EXERCISE DESCRIPTION =>
Pictures are to be left out, but please repeat each record exactly.

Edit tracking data
----

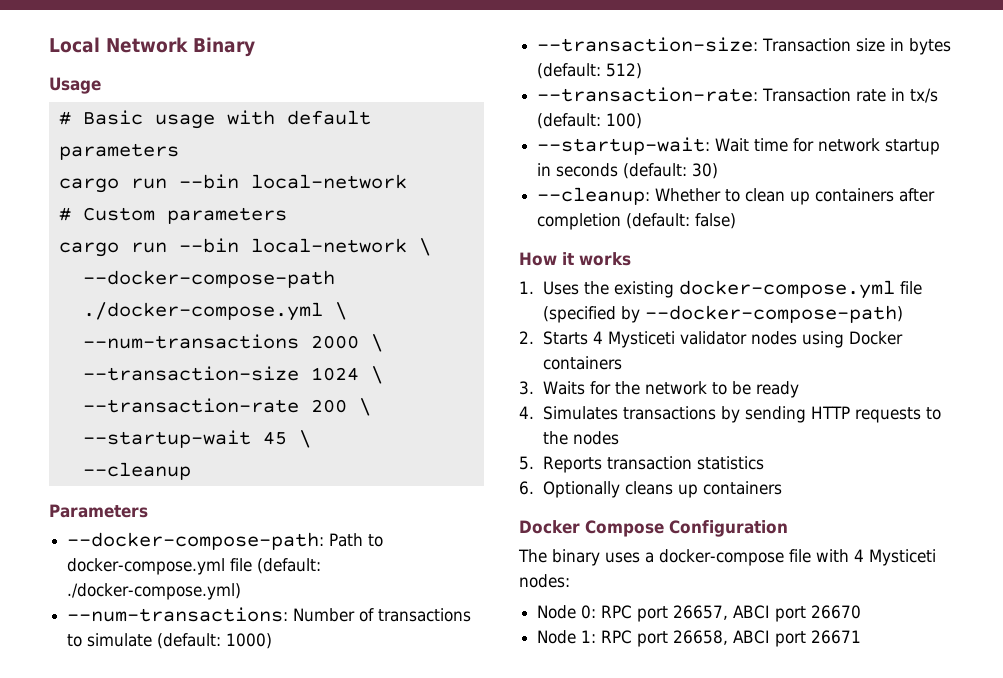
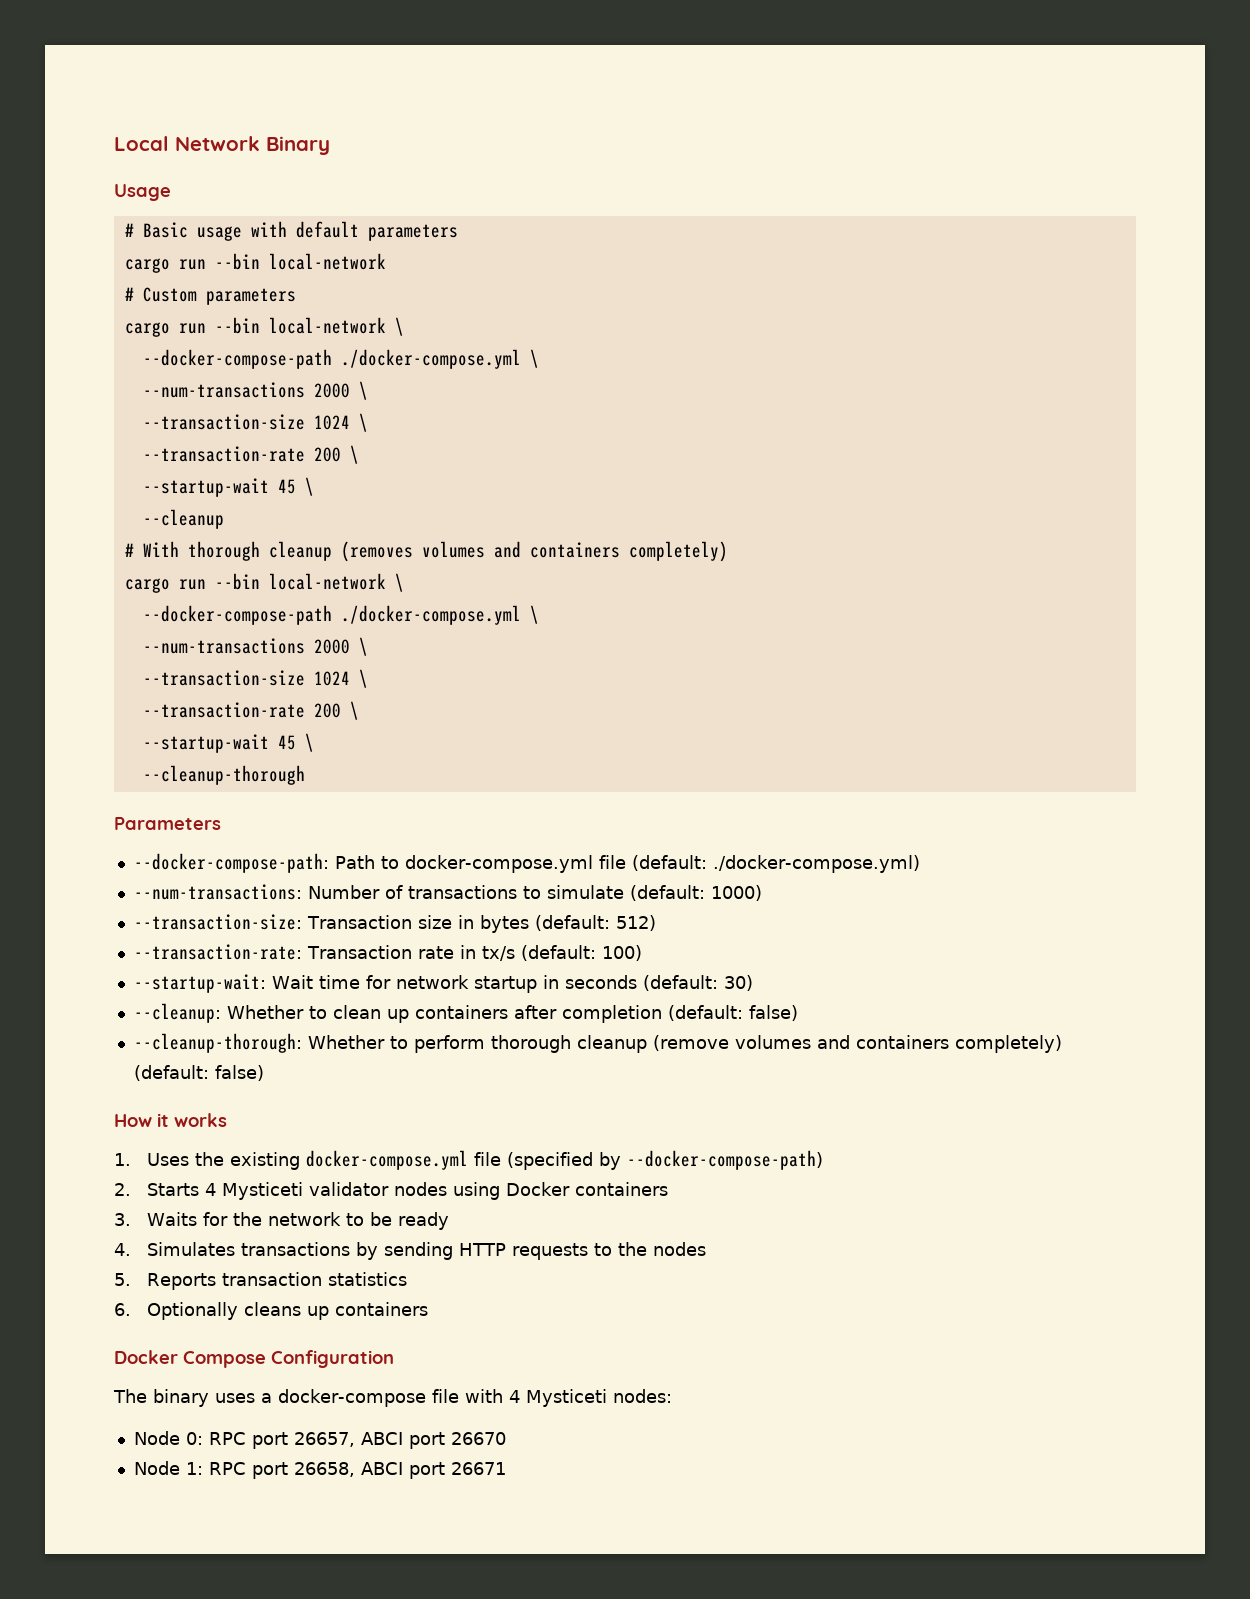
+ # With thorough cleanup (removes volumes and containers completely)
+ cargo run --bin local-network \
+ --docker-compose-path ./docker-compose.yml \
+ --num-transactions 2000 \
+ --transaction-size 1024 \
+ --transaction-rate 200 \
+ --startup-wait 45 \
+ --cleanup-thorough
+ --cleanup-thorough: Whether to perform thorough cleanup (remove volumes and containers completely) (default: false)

----

TASK RESULT =>
+ # With thorough cleanup (removes volumes and containers completely)
+ cargo run --bin local-network \
+ --docker-compose-path ./docker-compose.yml \
+ --num-transactions 2000 \
+ --transaction-size 1024 \
+ --transaction-rate 200 \
+ --startup-wait 45 \
+ --cleanup-thorough
+ --cleanup-thorough: Whether to perform thorough cleanup (remove volumes and containers completely) (default: false)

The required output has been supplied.